When it comes to concert tours, the good times are not rolling this summer.
Major acts like Britney Spears, Marc Anthony and Christina Aguilera, as well as large-scale festivals like Lollapalooza, all pulled the plug on their tours before they even started.
In some cases personal problems, like Spears’ knee injury, were to blame. Anthony said he called off his tour to focus on production of his next album. Industry insiders, however, point to a much bigger issue: falling ticket sales.
“People aren’t buying tickets,” said Gary Bongiovanni, editor in chief of Pollstar, the concert industry trade magazine. “For whatever reason, ticket sales dried up around the middle of April – it was widespread across the industry.”
According to a Pollstar analysis of the top 50 shows through June, gross revenues were up 11 percent to $753.5 million, but ticket sales were down 2 percent to 12.8 million, with ticket prices up almost 13 percent.
The average price of a ticket shot up from $26.05 in 1995 to $50.35 last year, according to Pollstar.
“Ticket prices have gone crazy – very, very, very high, and nobody knows how to change that tide,” said veteran concert booker Jonny Podell.
“When I was kid, I didn’t have to make a big commitment to go to concerts,” he said. “My children don’t have the same discretionary income that I have. When they’re excited about a show… and they hear a $300 price, they get very unexcited.”

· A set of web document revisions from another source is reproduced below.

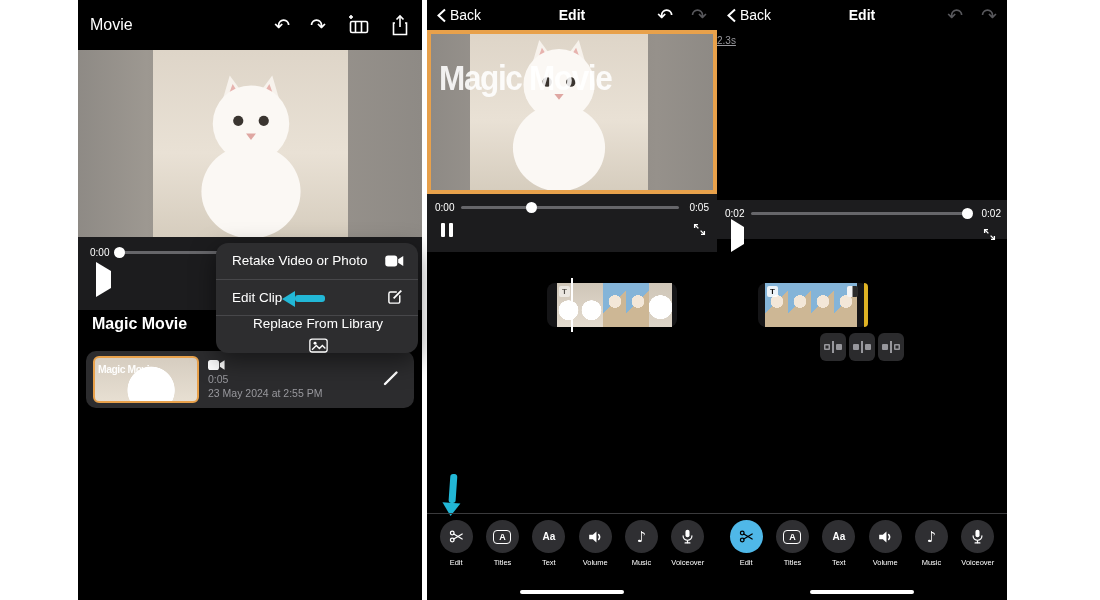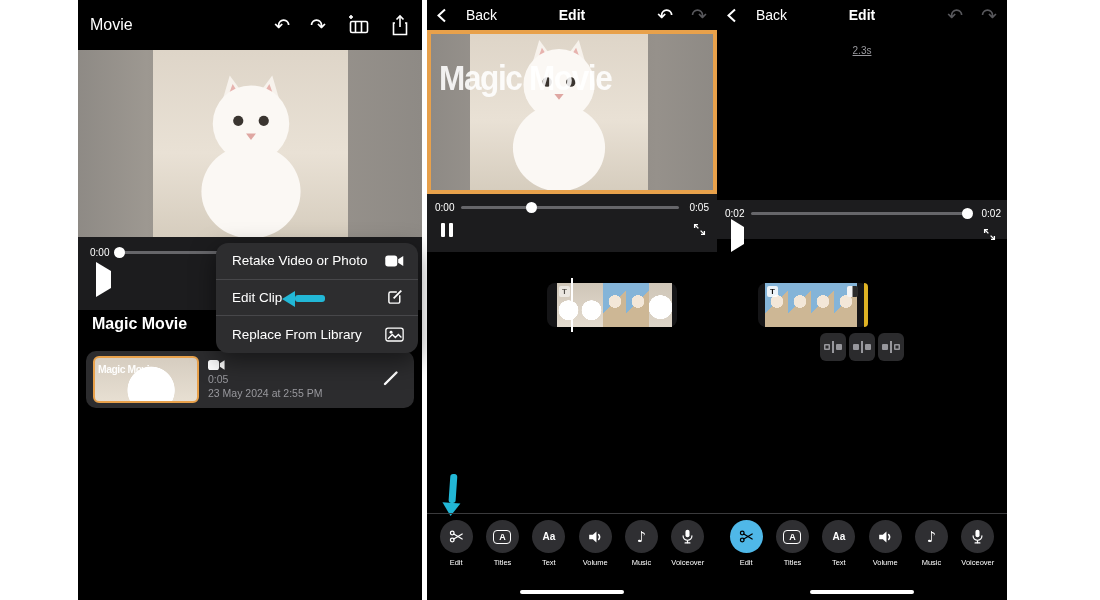--- a/index.html
+++ b/index.html
@@ -16,7 +16,7 @@
   .icon-glyph { font-family:"DejaVu Sans",sans-serif; color:#fff; }
   .dim { color:#58585c !important; }
   .navbar { position:absolute; top:0; left:0; right:0; display:flex; align-items:center; }
-  .back { display:flex; align-items:center; gap:20px; color:#fff; font-size:14px; }
+  .back { display:flex; align-items:center; gap:4px; color:#fff; font-size:14px; }
   .nav-title { position:absolute; left:0; right:0; text-align:center; color:#fff; font-weight:700; font-size:14px; }
   .undo-redo { position:absolute; display:flex; gap:18px; font-size:19px; line-height:1; }
   .player { position:absolute; left:0; right:0; background:#1c1c1e; }

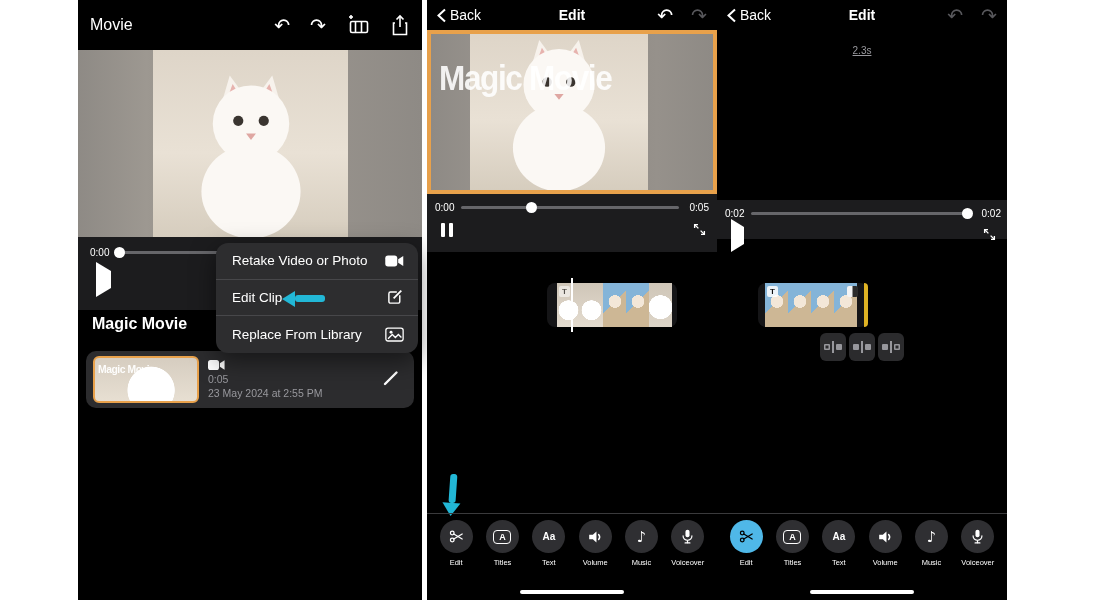--- a/index.html
+++ b/index.html
@@ -93,7 +93,7 @@
   .pm-arrow { left:16px; top:474px; }
 
   
-  .pr-duration { position:absolute; top:45px; left:0; right:0; text-align:center; color:#98989d; font-size:10px;text-decoration:underline; }
+  .pr-duration { position:absolute; top:35px; left:0; right:0; color:#98989d; font-size:10px;text-decoration:underline; }
   .pr-player { top:200px; height:39px; }
   .pr-player .time-row { top:8px; padding:0 6px 0 8px; }
   .pr-play { position:absolute; left:14px; top:27px; }

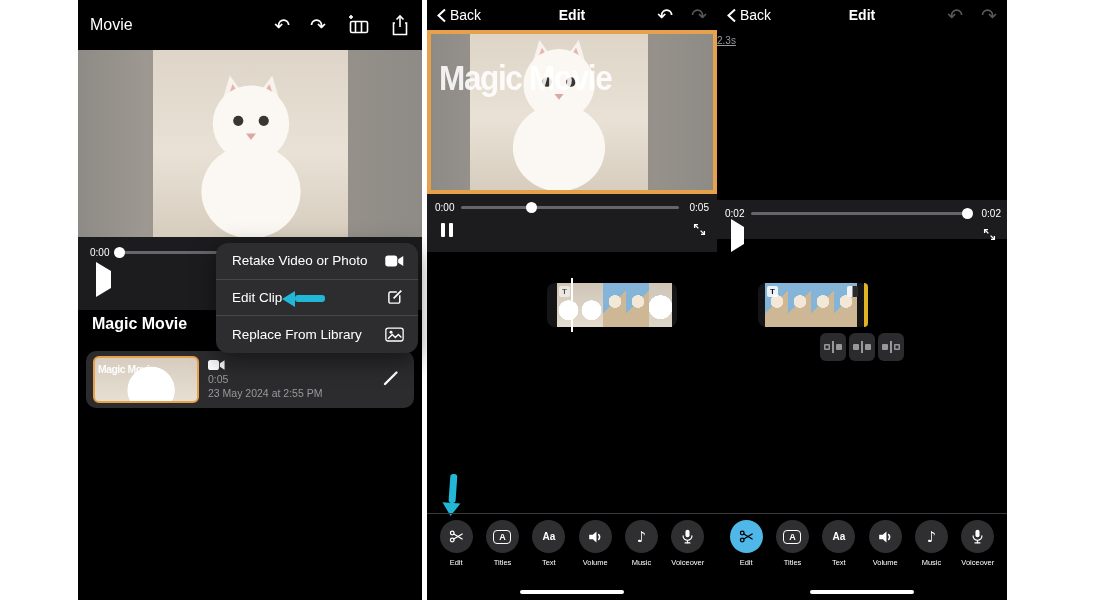--- a/index.html
+++ b/index.html
@@ -71,7 +71,7 @@
   .clip-pencil { position:absolute; right:14px; top:18px; }
   .ctx-menu { position:absolute; left:138px; top:243px; width:202px; height:110px; background:#2d2d2f; border-radius:12px; box-shadow:0 8px 24px rgba(0,0,0,.5); }
   .menu-item { position:relative; height:36.6px; display:flex; align-items:center; padding:0 14px 0 16px; border-bottom:1px solid #47474a; }
-  .menu-item:last-child { border-bottom:none; }
+  .menu-item:last-child { border-bottom:none;flex-direction:column; }
   .menu-label { color:#fff; font-size:13.5px; flex:1; }
   .menu-arrow { left:66px; top:11px; }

Donald Law, chairman and co-CEO of Clear Channel Entertainment’s music division, which owns or operates 135 venues in North America, admitted that prices are high.
“We have provided $10 and $20 tickets to many of our amphitheater shows in many of our markets over the last couple of years and we do this in an effort to make tickets accessible for fans,” he said.

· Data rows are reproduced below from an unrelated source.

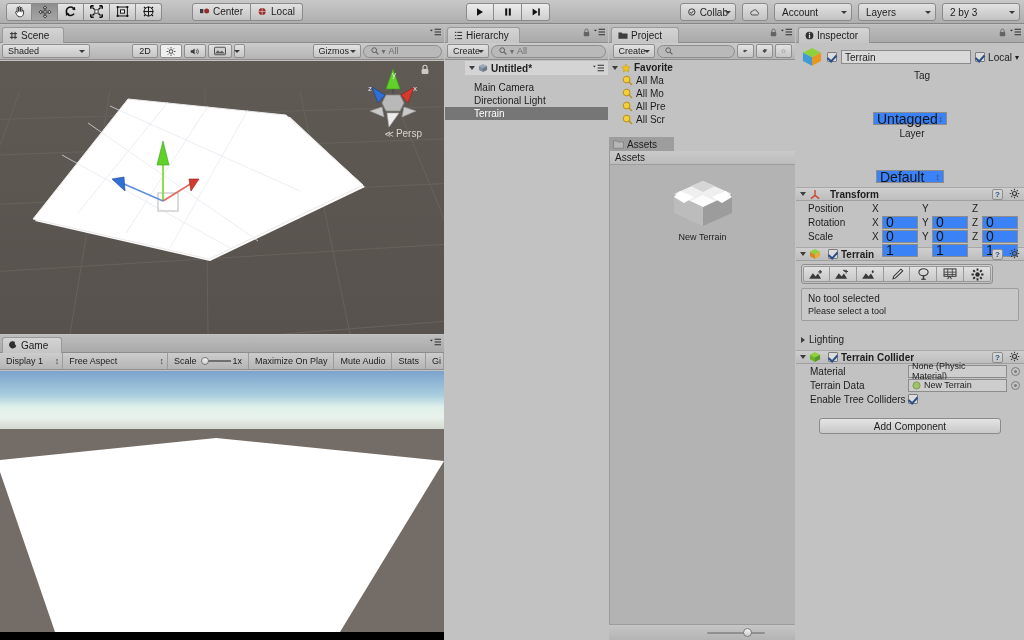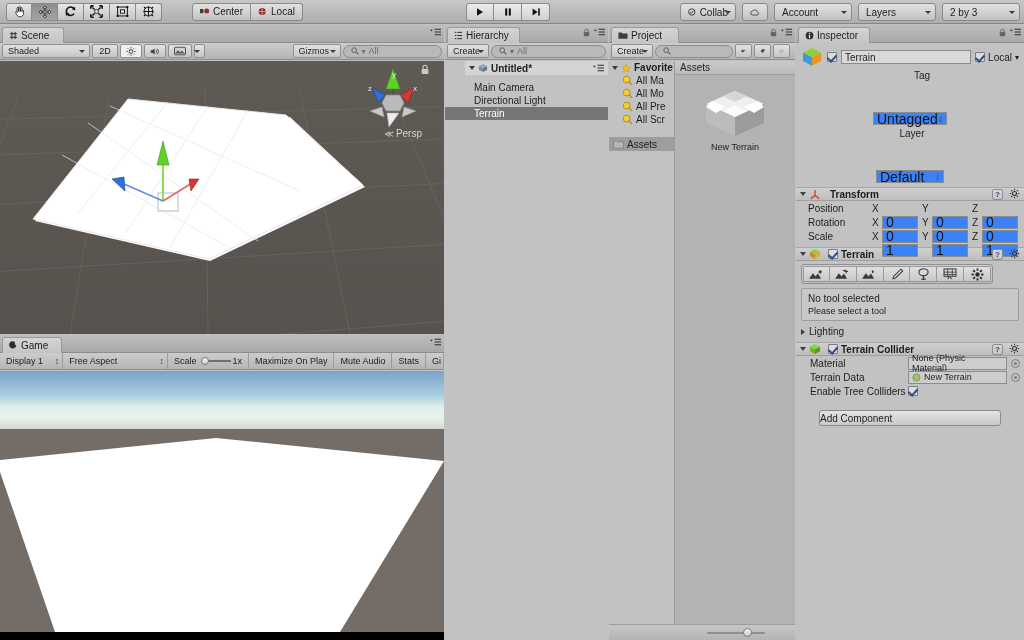--- a/index.html
+++ b/index.html
@@ -31,6 +31,7 @@
     padding:0 2px;
     background:linear-gradient(#cccccc,#b4b4b4);
     border-bottom:1px solid #8f8f8f;
+    justify-content:center;
   }
   .btn {
     height:14px; display:inline-flex; align-items:center; justify-content:center;

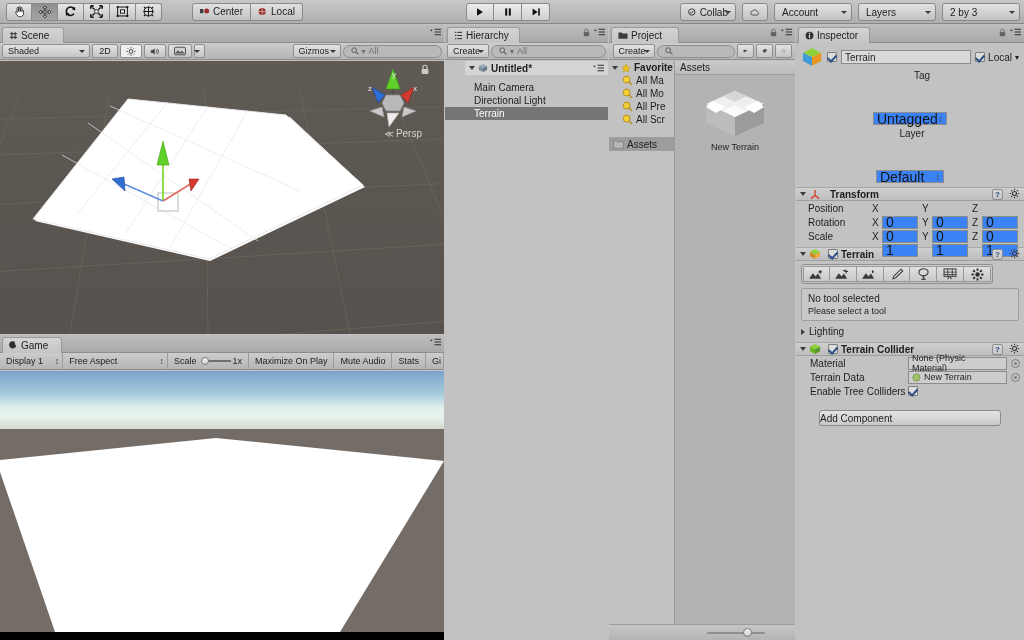--- a/index.html
+++ b/index.html
@@ -337,7 +337,7 @@
       <div class="btn dd" style="width:88px; justify-content:flex-start;">
         <span>Shaded</span>
       </div>
-      <div class="btn" style="width:26px;">
+      <div class="btn" style="width:26px;margin-left:40px;">
         <span>2D</span>
       </div>
       <div class="btn" style="width:22px; background:#efefef;">

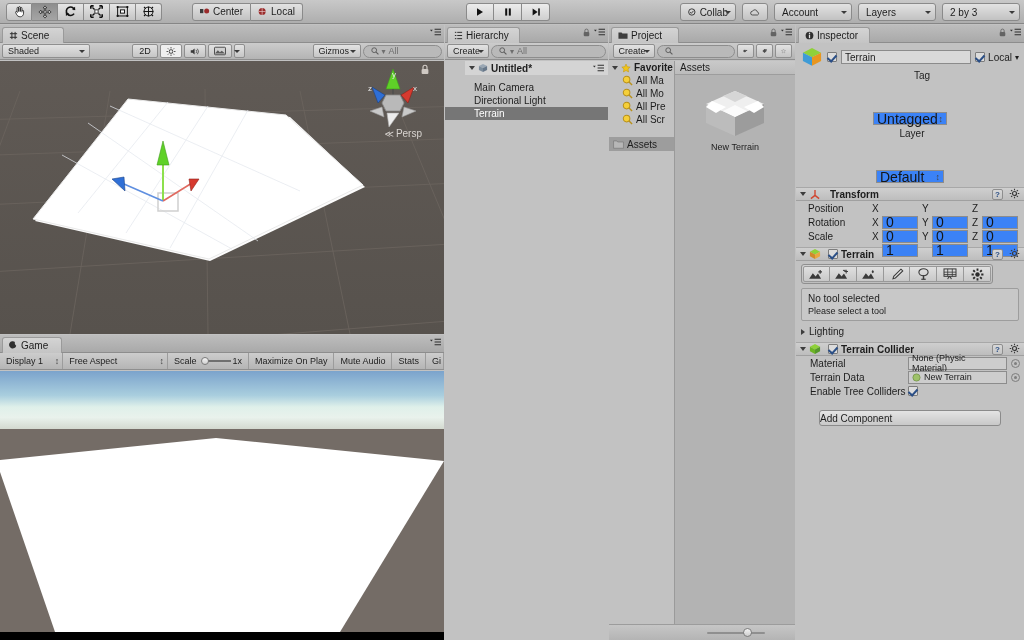--- a/index.html
+++ b/index.html
@@ -126,7 +126,7 @@
 
   
   #project { left:609px; top:25px; width:186px; height:615px; }
-  #project .cols { position:absolute; left:0; top:36px; right:0; bottom:16px; display:flex; }
+  #project .cols { position:absolute; left:0; top:36px; right:0; bottom:16px; display:flex;flex-direction:column; }
   #project .leftcol { width:65px; background:#c2c2c2; position:relative; }
   #project .rightcol { flex:1; background:#b3b3b3; position:relative; border-left:1px solid #9a9a9a; }
   .assets-hdr { height:14px; background:linear-gradient(#c9c9c9,#bcbcbc); border-bottom:1px solid #9d9d9d;

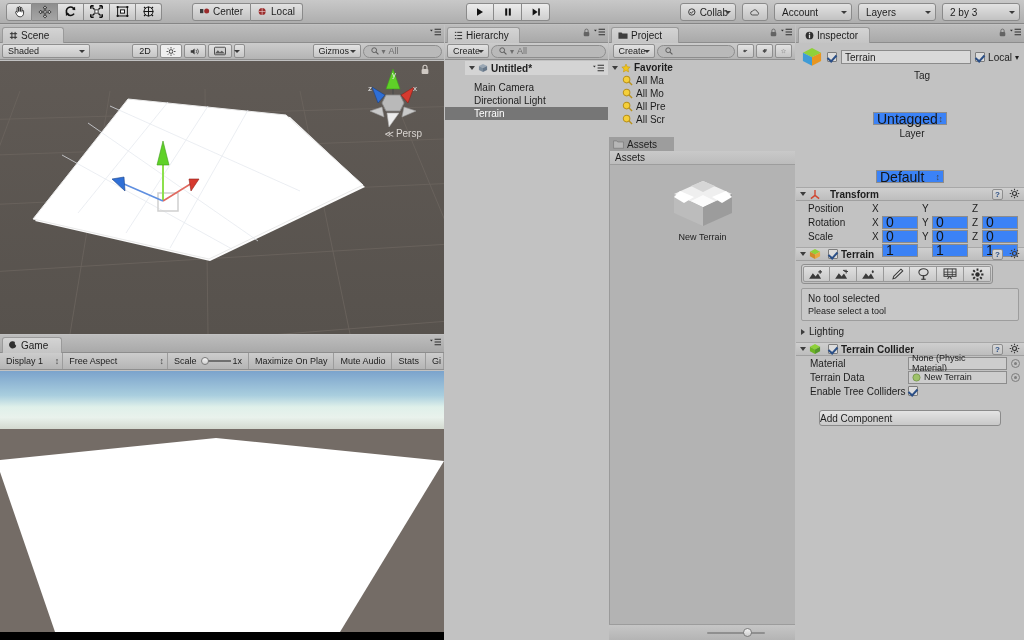--- a/index.html
+++ b/index.html
@@ -903,7 +903,7 @@
         <div class="t2">Please select a tool</div>
       </div>
 
-      <div class="foldrow" style="margin-top:3px;text-align:right;">
+      <div class="foldrow" style="margin-top:11px;text-align:right;">
         <span class="tri"></span>
         <span>Lighting</span>
       </div>

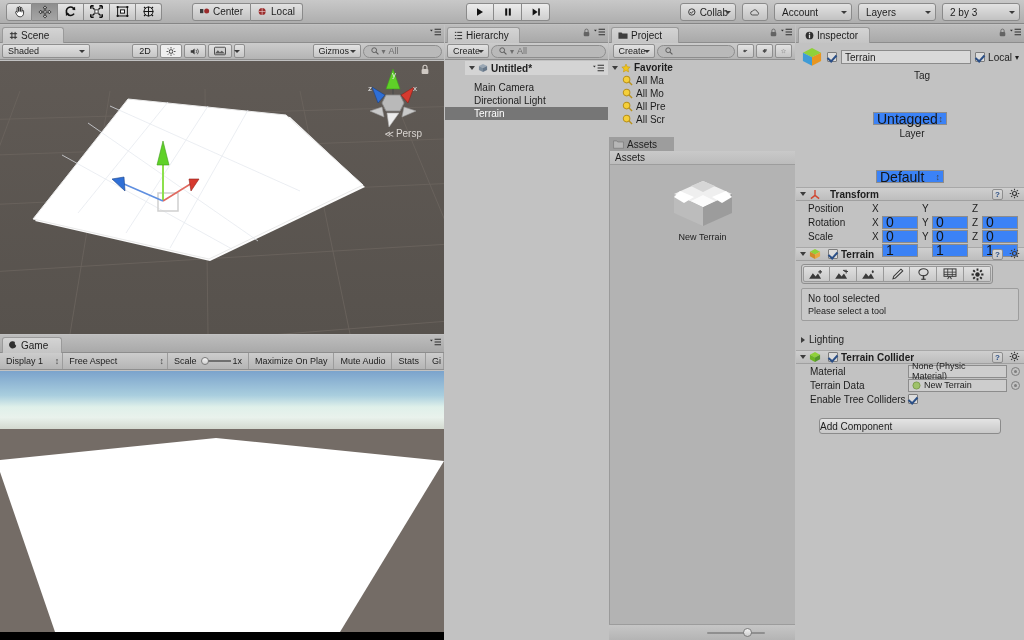--- a/index.html
+++ b/index.html
@@ -172,7 +172,7 @@
   .vecrow { display:flex; flex:1; gap:4px; padding-right:6px; }
   .addbtn {
     width:182px; height:16px; margin:12px auto 0 auto;
-    display:flex; align-items:center; 
+    display:flex; align-items:center; justify-content:center;
     background:linear-gradient(#e4e4e4,#c8c8c8);
     border:1px solid #8b8b8b; border-radius:3px; font-size:10px;
   }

Tom Gray, whose band Gomez was on the Lollapalooza bill, said he had a feeling the tour might not go off.
“The sheer size of Lollapalooza was really too mammoth to pull off,” he said from his home in England. “Kids are likely to wait until the last minute (to buy tickets). It makes it hard to organize these money spinners where you have to count on advance sales to pull it off. It’s just a shame really.”
And when an artist cancels, the fans aren’t the only ones who suffer. Supporting talent on the bill can feel the ripple effect, too.
Sixteen-year-old Canadian newcomer Skye Sweetnam was set to open for Spears. Her debut album is scheduled for a September release on Capitol Records, and the tour could have served as a launching pad for her burgeoning career.
Now, as Sweetnam puts it, she’ll have to scramble to pull together a media tour and perform small acoustic shows to get the word out.
“It was kind of disappointing (when Britney hurt her knee) because we had this whole media hype behind the tour. It would have worked really well for a lead up for my album,” Sweetnam said.
Not all tours are doing poorly. Madonna, with a top ticket price of $300, is selling out nearly every show. Bongiovanni points out that Sting’s co-headlining tour with Annie Lennox is selling well in most markets, and the Vans Warped tour, celebrating its 10th anniversary, continues to attract hordes of young fans who love punk music and skateboarding.
The Warped Tour offers tickets for around $25 to see upwards of 50 bands at one show.
Promoters took note of the low ticket prices and have followed suit, albeit temporarily. Clear Channel Entertainment recently offered a one-day discount, selling lawn tickets at their Northern California outdoor amphitheaters for any show at $20 apiece, parking and fees included.
“They sold about 50,000 to 60,000 tickets in one day,” Bongiovanni said. “Was it a good move? In the short term, yes. But in the long term it trains your audience to anticipate deals at the last minute and not buy tickets in advance.”